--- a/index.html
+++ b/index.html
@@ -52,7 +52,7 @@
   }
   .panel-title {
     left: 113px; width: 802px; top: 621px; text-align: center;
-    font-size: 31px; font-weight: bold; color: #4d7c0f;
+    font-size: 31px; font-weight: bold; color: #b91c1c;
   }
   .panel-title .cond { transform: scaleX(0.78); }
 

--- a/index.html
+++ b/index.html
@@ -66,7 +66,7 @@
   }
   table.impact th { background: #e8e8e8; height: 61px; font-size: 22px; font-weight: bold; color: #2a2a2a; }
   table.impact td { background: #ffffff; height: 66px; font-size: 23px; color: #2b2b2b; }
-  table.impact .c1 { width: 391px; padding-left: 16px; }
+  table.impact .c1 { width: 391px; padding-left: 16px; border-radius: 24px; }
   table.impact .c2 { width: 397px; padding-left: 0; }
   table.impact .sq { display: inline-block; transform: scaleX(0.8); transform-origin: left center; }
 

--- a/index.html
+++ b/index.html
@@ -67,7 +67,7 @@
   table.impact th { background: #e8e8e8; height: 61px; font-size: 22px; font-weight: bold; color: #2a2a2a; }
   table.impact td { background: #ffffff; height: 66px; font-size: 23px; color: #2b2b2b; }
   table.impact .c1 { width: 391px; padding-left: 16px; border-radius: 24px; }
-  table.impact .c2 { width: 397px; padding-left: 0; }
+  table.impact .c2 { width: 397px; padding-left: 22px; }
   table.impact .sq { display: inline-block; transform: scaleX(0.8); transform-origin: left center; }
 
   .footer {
_ _ _
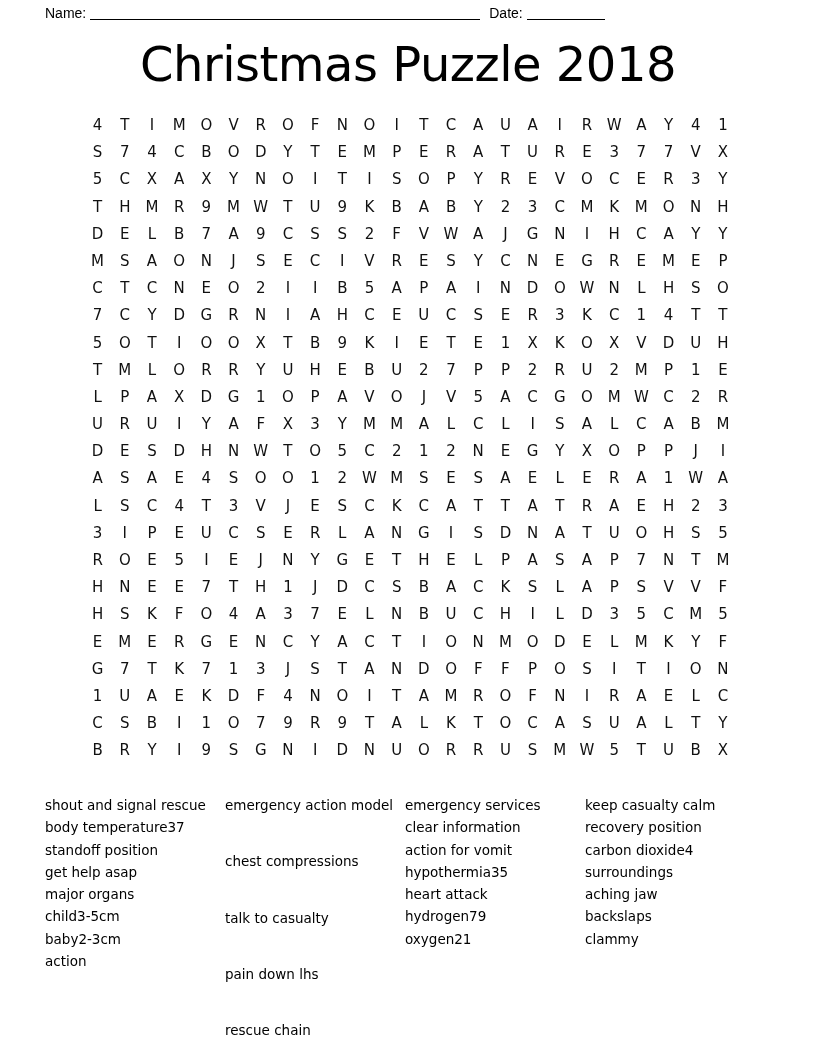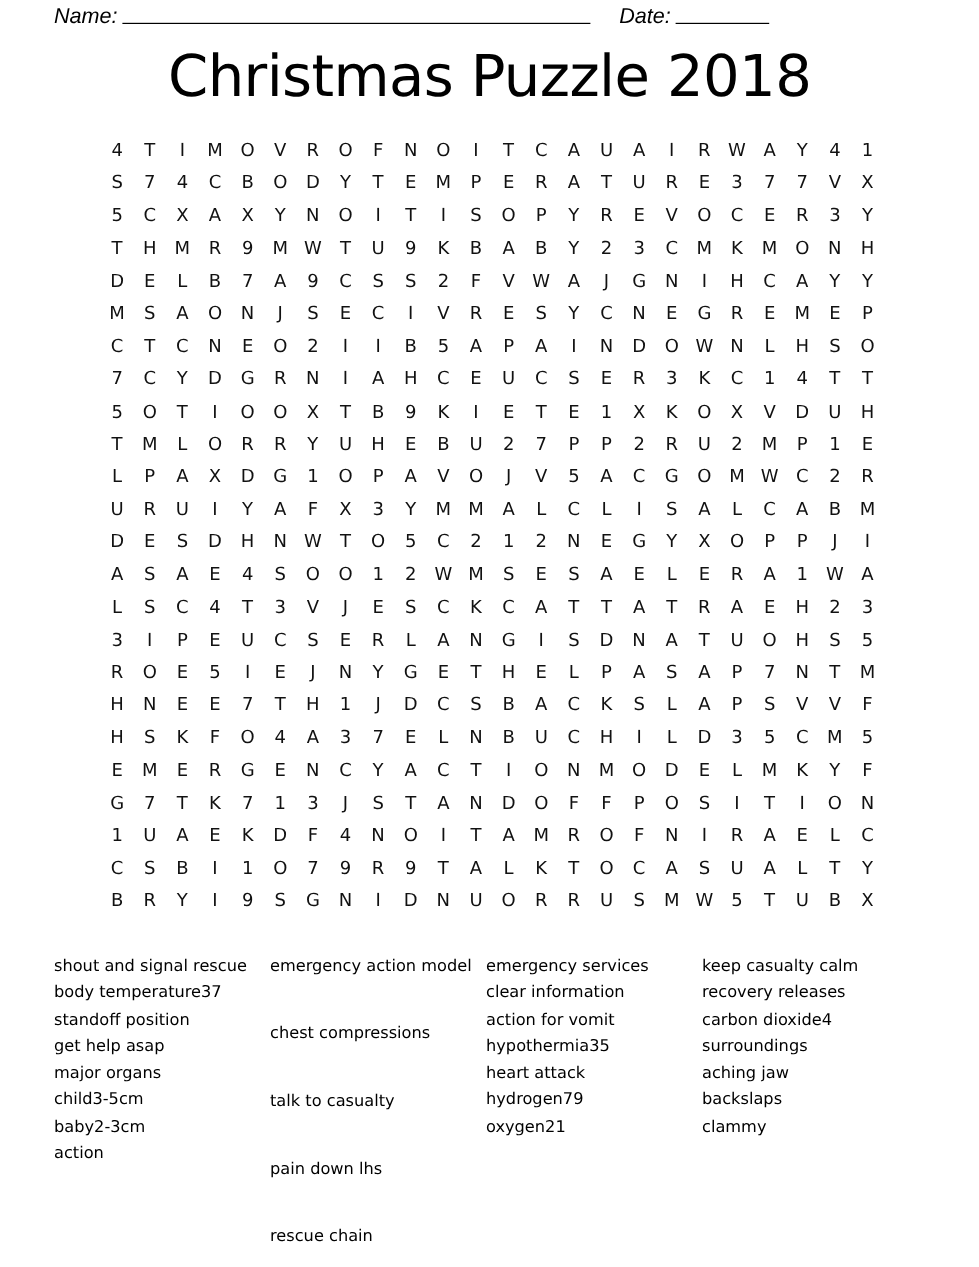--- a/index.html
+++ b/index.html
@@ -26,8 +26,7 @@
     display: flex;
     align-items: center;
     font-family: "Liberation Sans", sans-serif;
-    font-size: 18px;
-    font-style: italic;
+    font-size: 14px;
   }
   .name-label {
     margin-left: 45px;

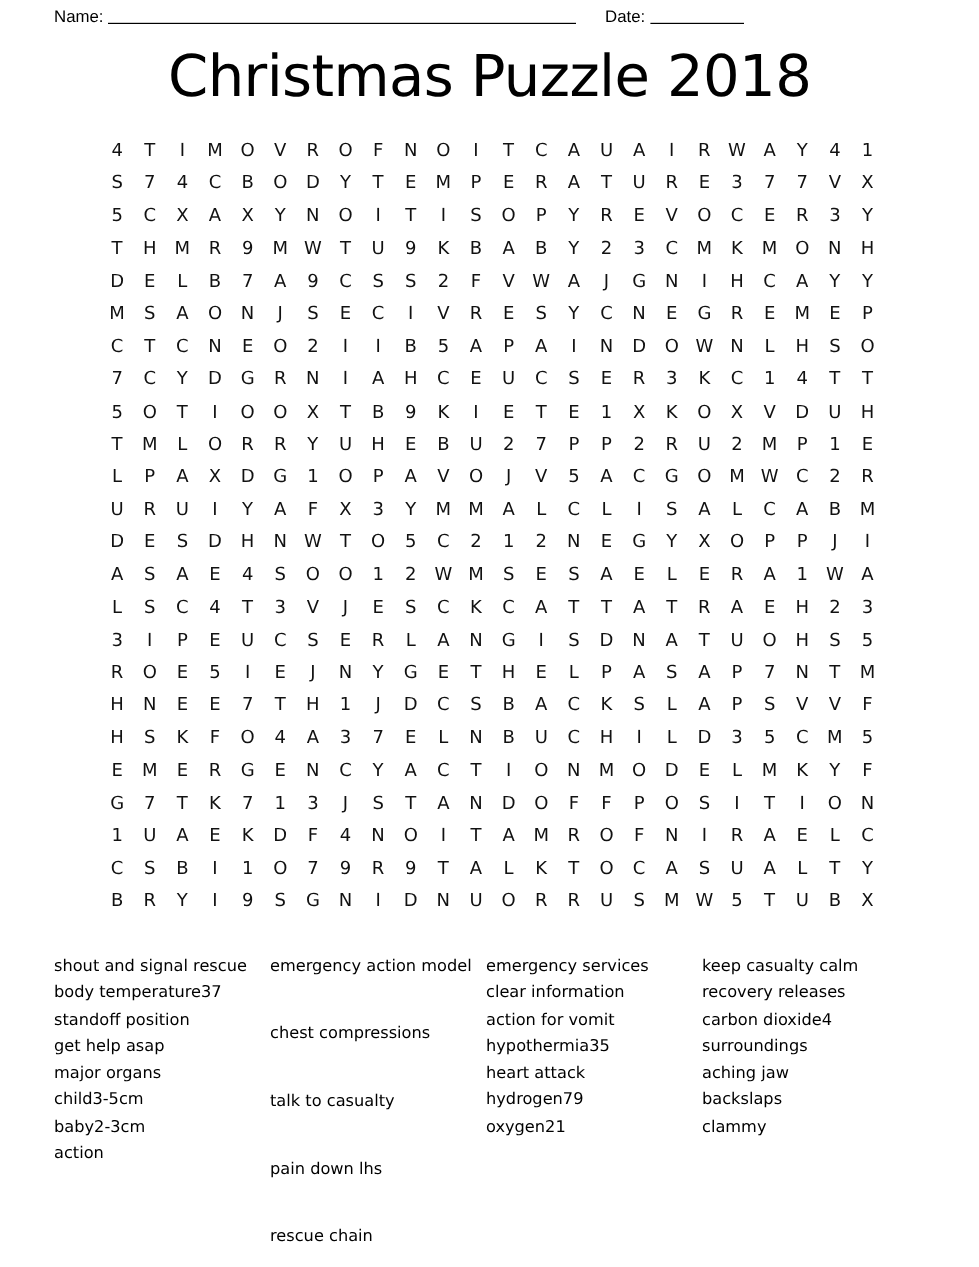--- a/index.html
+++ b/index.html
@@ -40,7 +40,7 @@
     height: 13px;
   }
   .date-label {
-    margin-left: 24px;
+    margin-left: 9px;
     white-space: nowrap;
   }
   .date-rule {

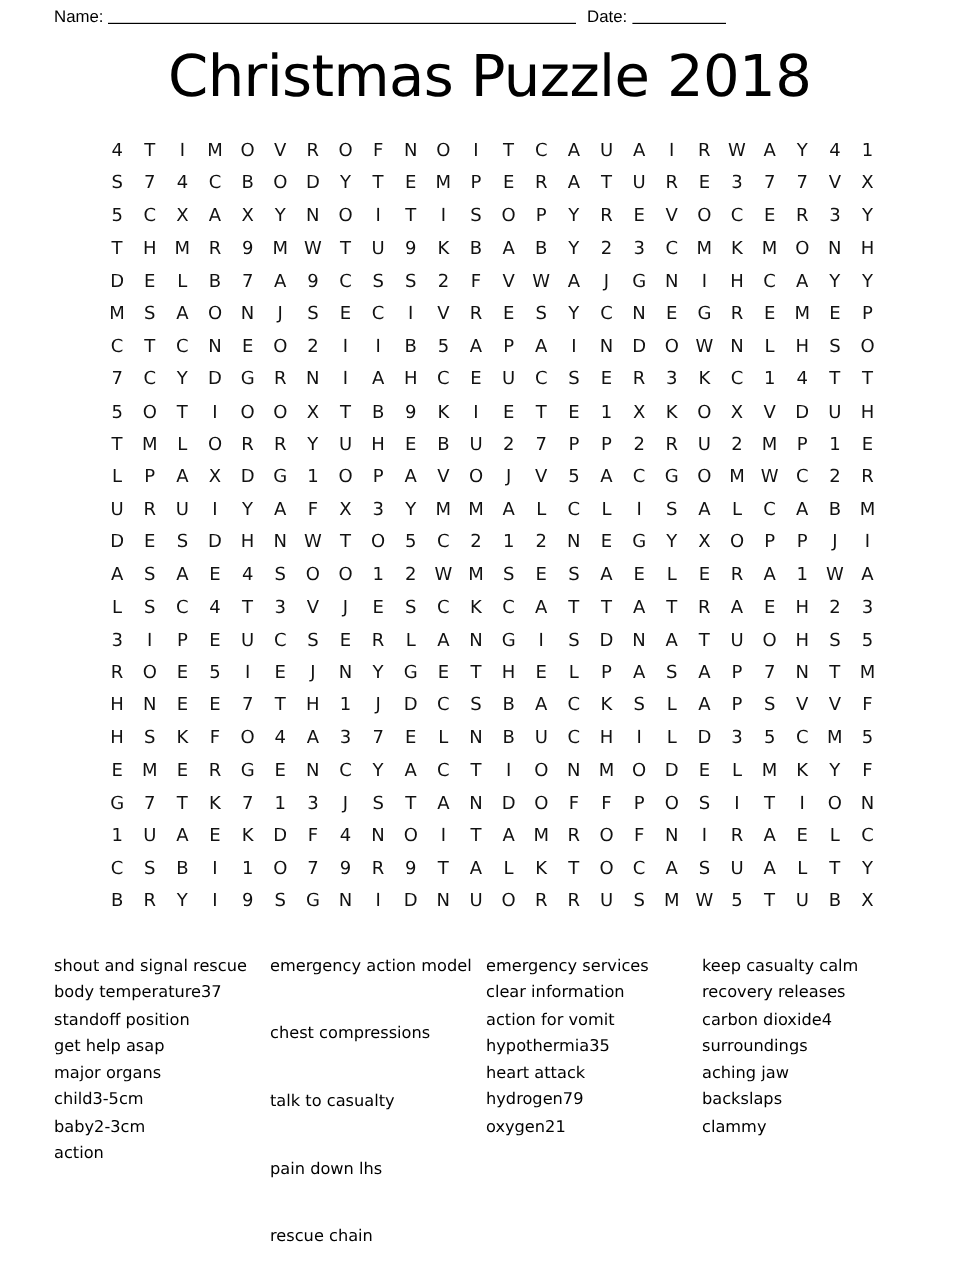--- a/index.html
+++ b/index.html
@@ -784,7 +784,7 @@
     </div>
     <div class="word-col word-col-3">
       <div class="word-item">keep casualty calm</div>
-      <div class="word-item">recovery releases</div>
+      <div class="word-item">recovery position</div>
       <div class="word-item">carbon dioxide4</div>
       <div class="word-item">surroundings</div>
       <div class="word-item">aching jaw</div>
_ _ _
Task goal:
Copy all lines of the records in which the string "width" can be found.

Completed task:
     left: 113px; width: 802px; top: 621px; text-align: center;
-  table.impact .c1 { width: 391px; padding-left: 16px; }
+  table.impact .c1 { width: 391px; padding-left: 16px; border-radius: 24px; }
   table.impact .c2 { width: 397px; padding-left: 0; }
   table.impact .c1 { width: 391px; padding-left: 16px; border-radius: 24px; }
-  table.impact .c2 { width: 397px; padding-left: 0; }
+  table.impact .c2 { width: 397px; padding-left: 22px; }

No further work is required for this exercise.